To some extent, GPUs have become the economic victims of their own success. They have become so fast at the narrow range of things they do well that it doesn't make much sense to spend beyond mid-range.
In contrast, CPUs are just starting to get rolling in the manycore thing so if you want to take a more balanced approach to performance in the hardware you buy it is probably wiser right now to spend more on the CPU, memory and SSD parts of the system than overspending on GPU.
Therefore, if you want to spend big money, instead of spending $5000 for four $1200 GPU cards I'd buy one 32-core Threadripper, lots of RAM and a terabyte+ SSD and spend, say, $300 or $400 on a GPU card. That's a more general purpose system.

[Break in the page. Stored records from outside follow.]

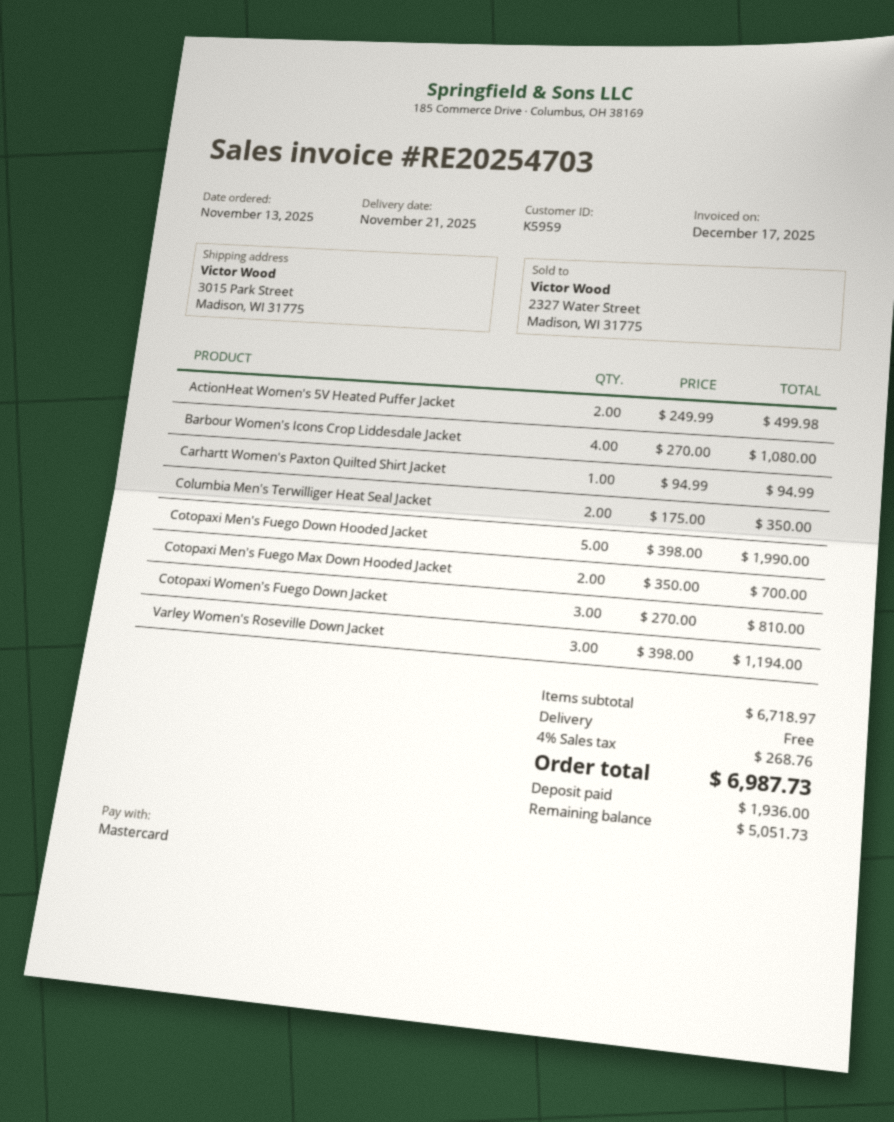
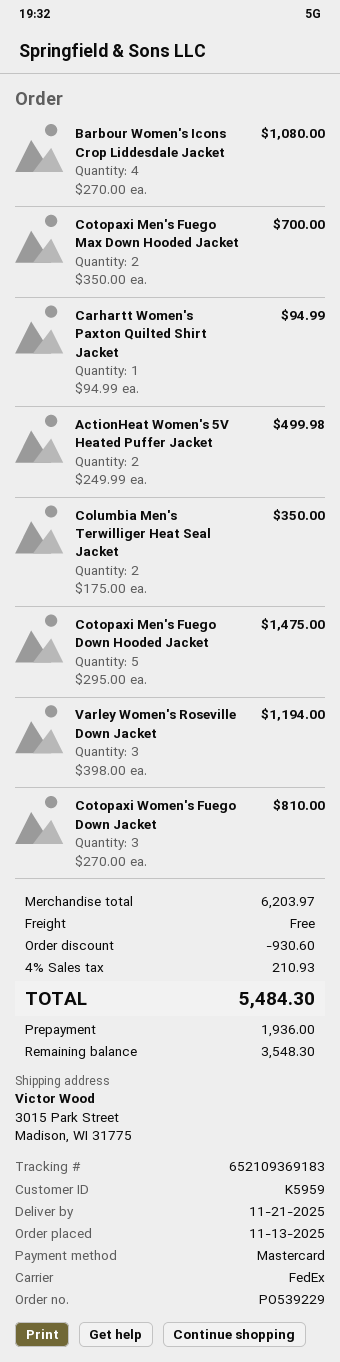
Cotopaxi Men's Fuego Down Hooded Jacket: 5 x 398.00 = 1990.00 -> 5 x 295.00 = 1475.00
subtotal: 6718.97 -> 6203.97
discount: none -> 930.60
tax: 4% = 268.76 -> 4% = 210.93
total: 6987.73 -> 5484.30
balance: 5051.73 -> 3548.30

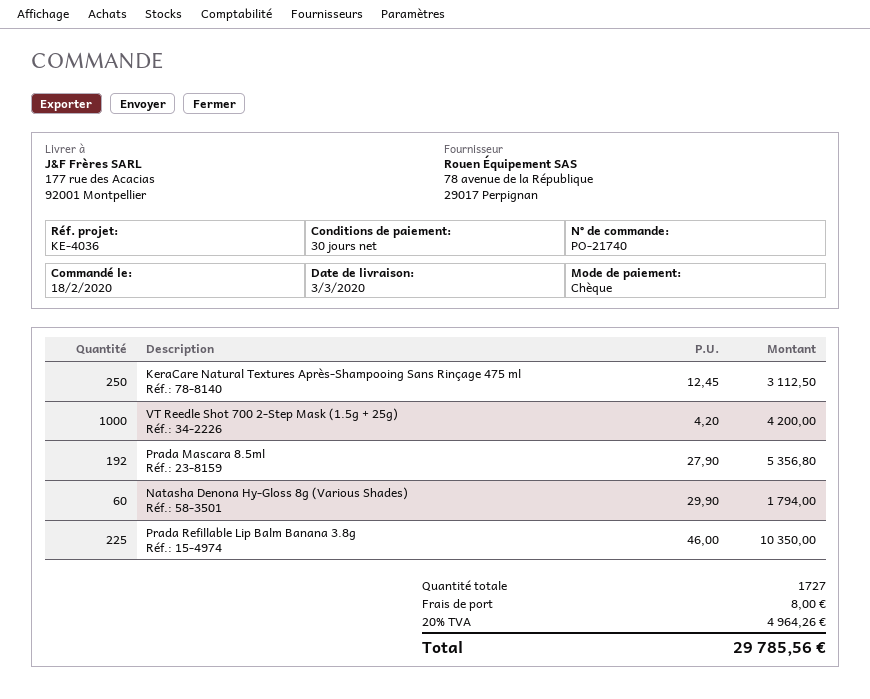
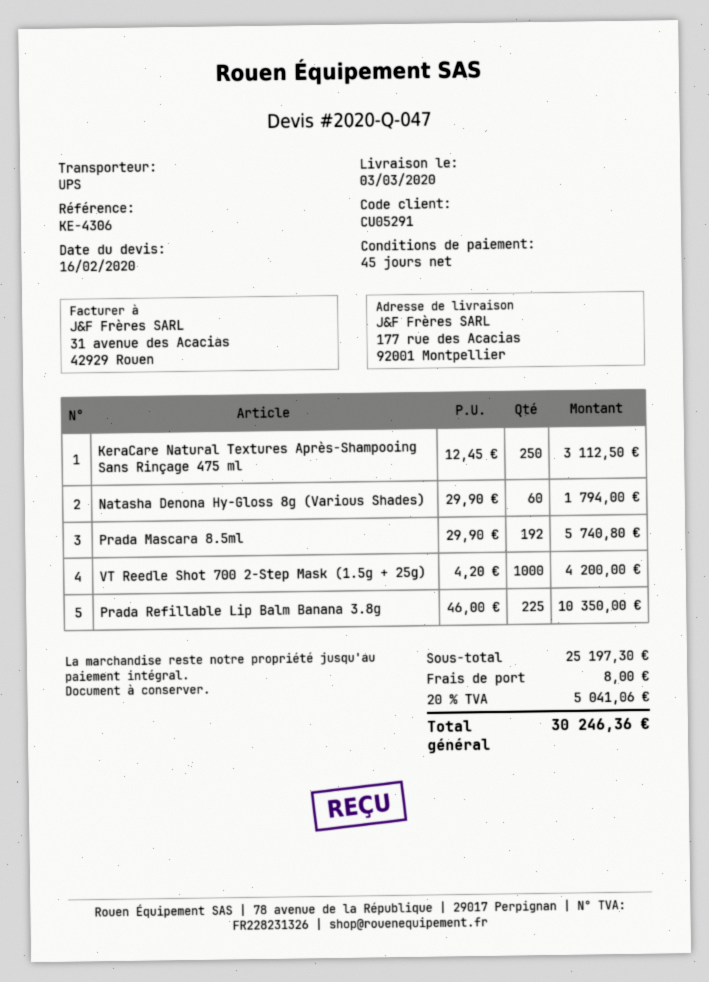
payment terms: 30 days -> 45 days
reference: KE-4036 -> KE-4306
Prada Mascara 8.5ml: 192 x 27.90 = 5356.80 -> 192 x 29.90 = 5740.80
tax: 20% = 4964.26 -> 20% = 5041.06
total: 29785.56 -> 30246.36

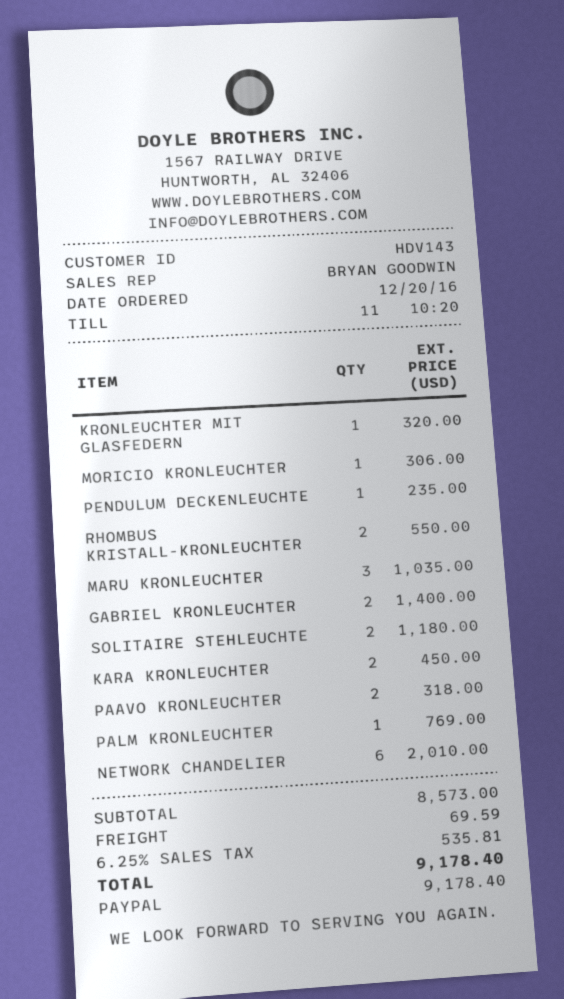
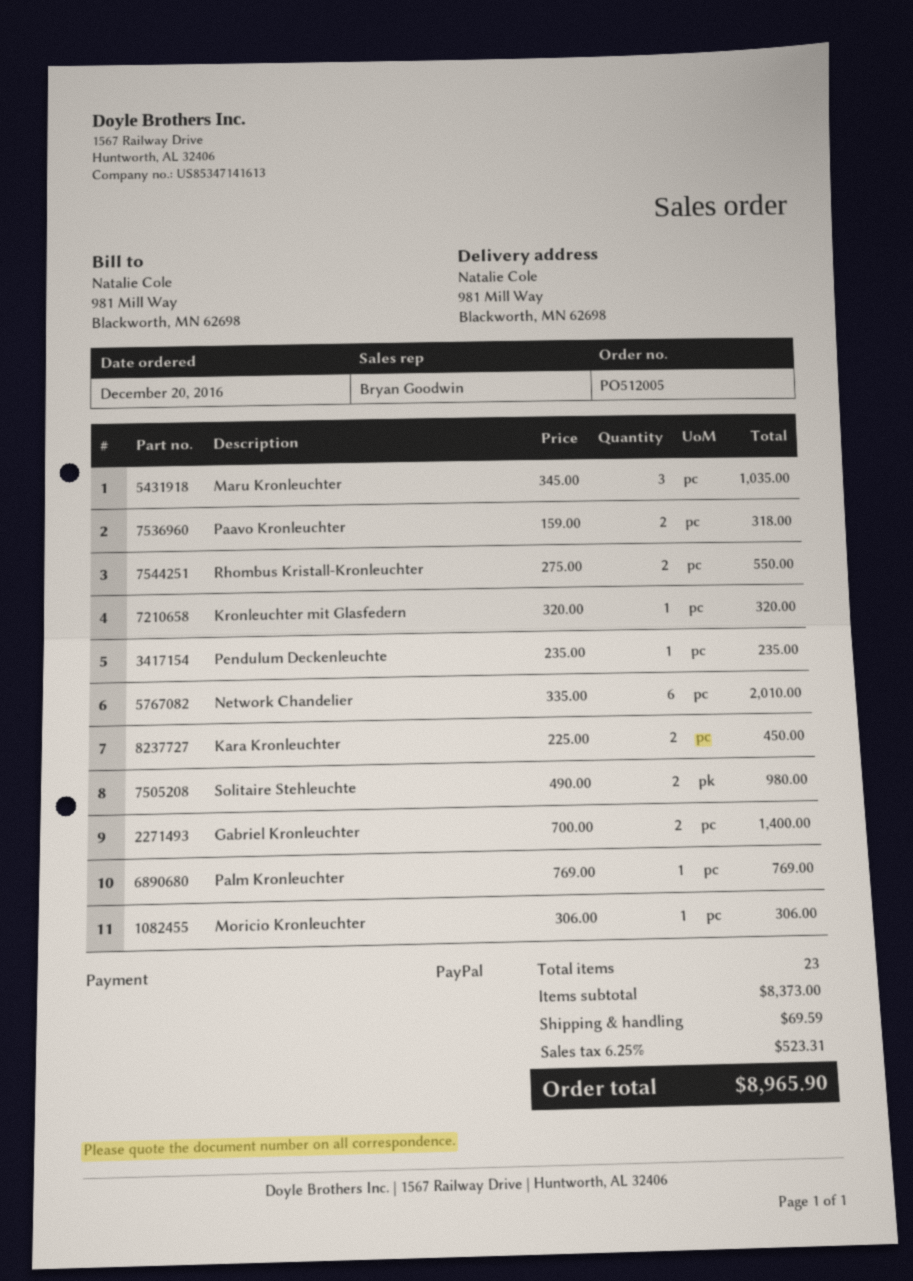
SOLITAIRE STEHLEUCHTE: 2 for 1180.00 -> 2 for 980.00
subtotal: 8573.00 -> 8373.00
tax: 6.25% = 535.81 -> 6.25% = 523.31
total: 9178.40 -> 8965.90

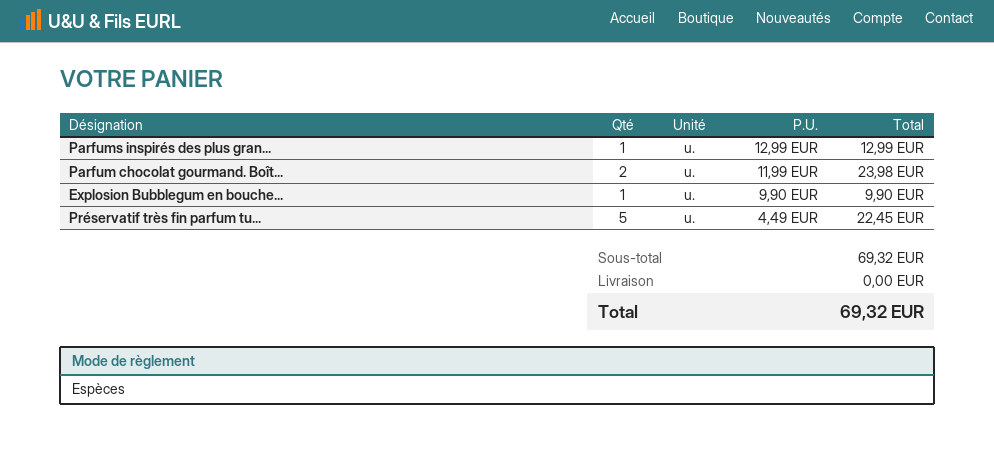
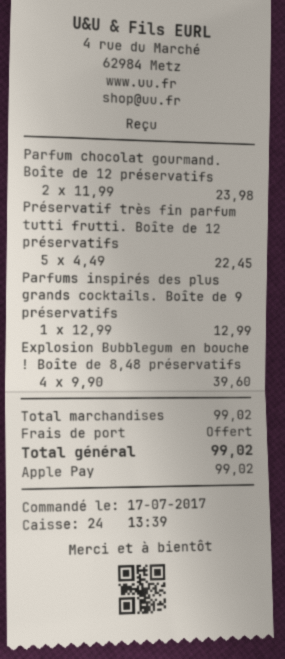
payment method: cash -> Apple Pay
Explosion Bubblegum en bouche...: 1 x 9.90 = 9.90 -> 4 x 9.90 = 39.60
subtotal: 69.32 -> 99.02
total: 69.32 -> 99.02

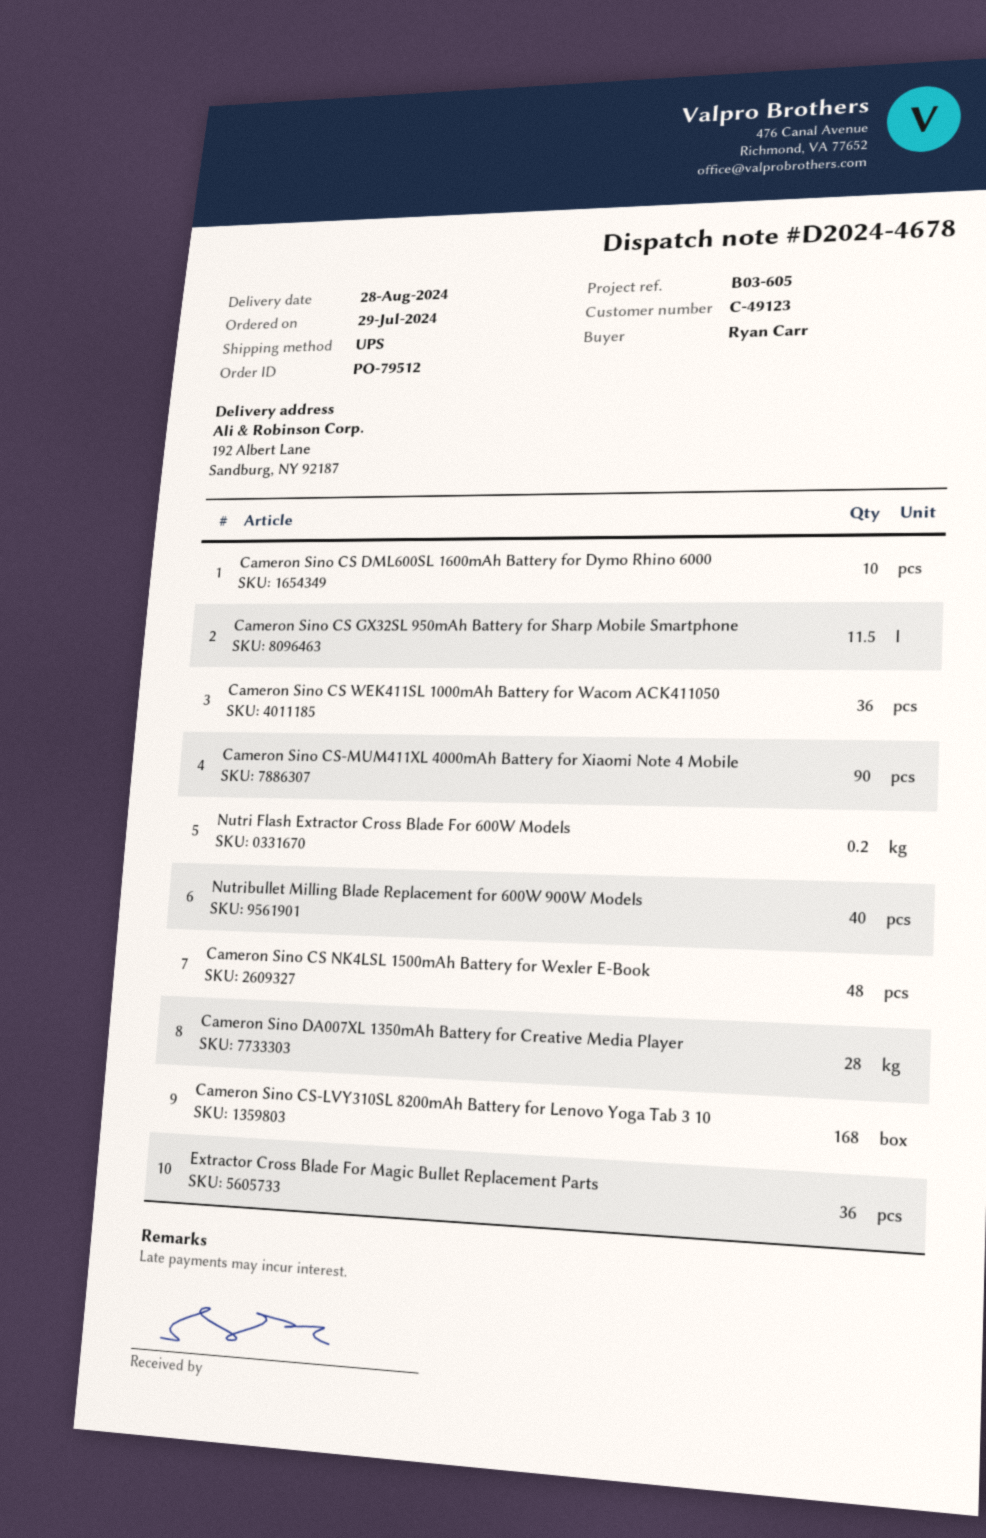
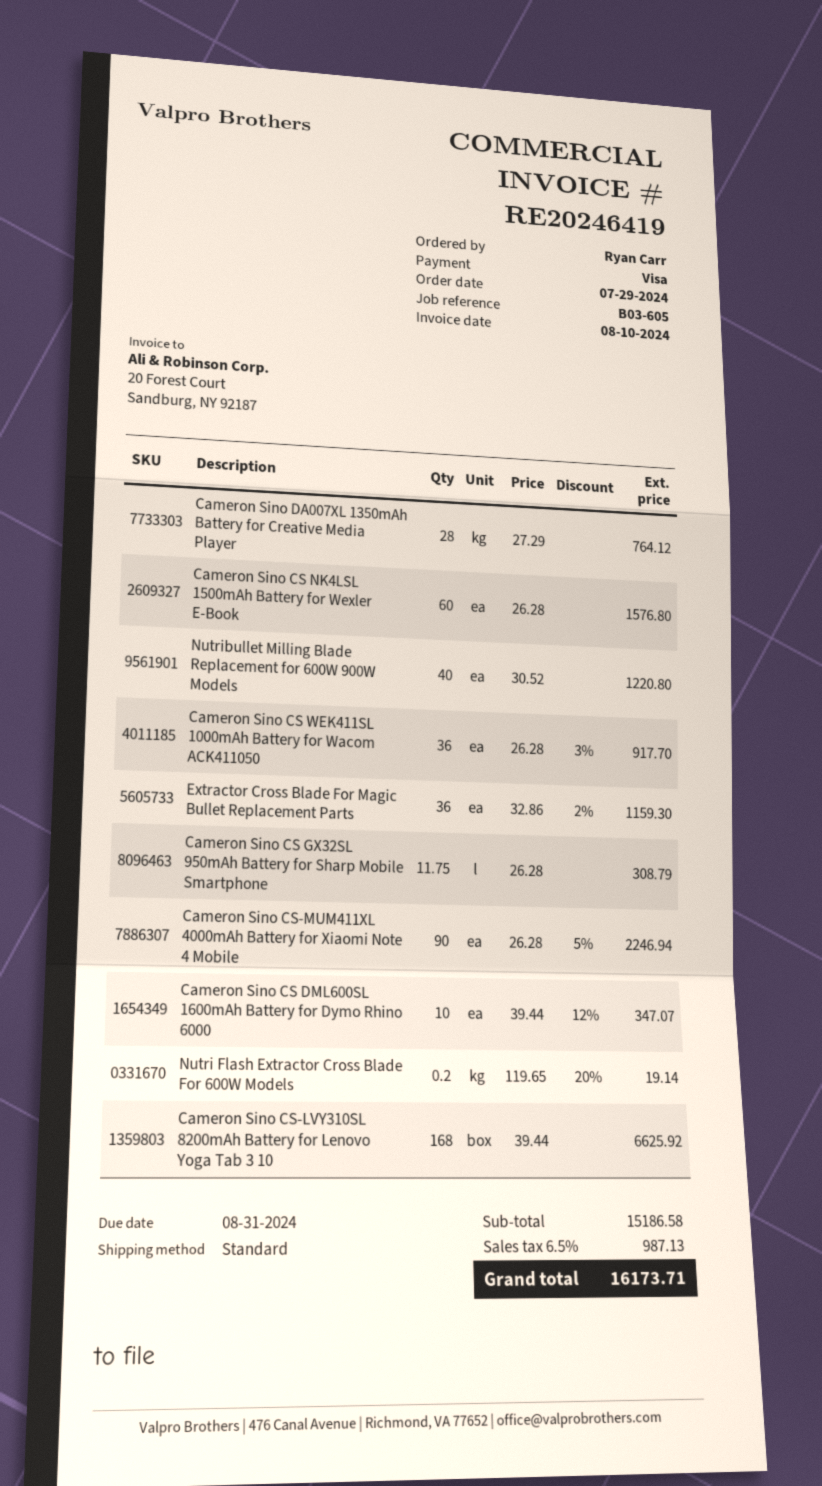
shipping method: UPS -> standard
Cameron Sino CS GX32SL 950mAh Battery for Sharp Mobile Smartphone: 11.5 -> 11.75
Cameron Sino CS NK4LSL 1500mAh Battery for Wexler E-Book: 48 -> 60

On the other hand, if you are one of those people doing really intense math (you already know it if you are one of those guys) then it pays to spend a bit more on the GPU card.
To include a comment from another post...
Admittedly by very casual periodic investigation, I haven't been able to detect any significant GPU activity on my system when running processes in 9 (or previous beta builds) despite the system recognizing the card.
You're probably not doing anything that involves significant math. Most stuff in GIS requires very little math.
Contours, for example, are very simple math. They're mainly about getting lots of data off disk fast and doing a huge number of many simple comparisons, a task that can be done faster using CPU parallelism than by doing the same thing in GPU parallelism plus the overhead of dispatching to GPU.
Running fully parallel on a modern, multicore CPU is so danged amazingly powerful that you have to be doing some significantly heavy math before it is faster to take advantage of GPU parallelism.
There's also the reality that when Manifold does decide to blip something out to GPU it does that so incredibly fast that very few tools can see that operation happening before it is done. After all, if it wasn't super duper fast it wouldn't be worth doing, right?
I want to emphasize that none of this stuff about CPU parallelism being so fast is a bad thing. It's part of the mix and it is good to see that Intel and AMD are fielding manycore CPUs, with AMD leading the charge at getting the price right. A 32-core Threadripper for $2000 is a pretty aggressive price.
Likewise, it's great that terabyte class SSDs are becoming affordable. You can load up a machine with plenty of CPU cores, lots of memory, big SSD and still have plenty in the bank for a killer GPU that Manifold will put to work in every case where that makes sense. There are some applications, watersheds, for example, where having a GPU really does help the bigger math that's involved, so it's great you can get a killer GPU at a really low price.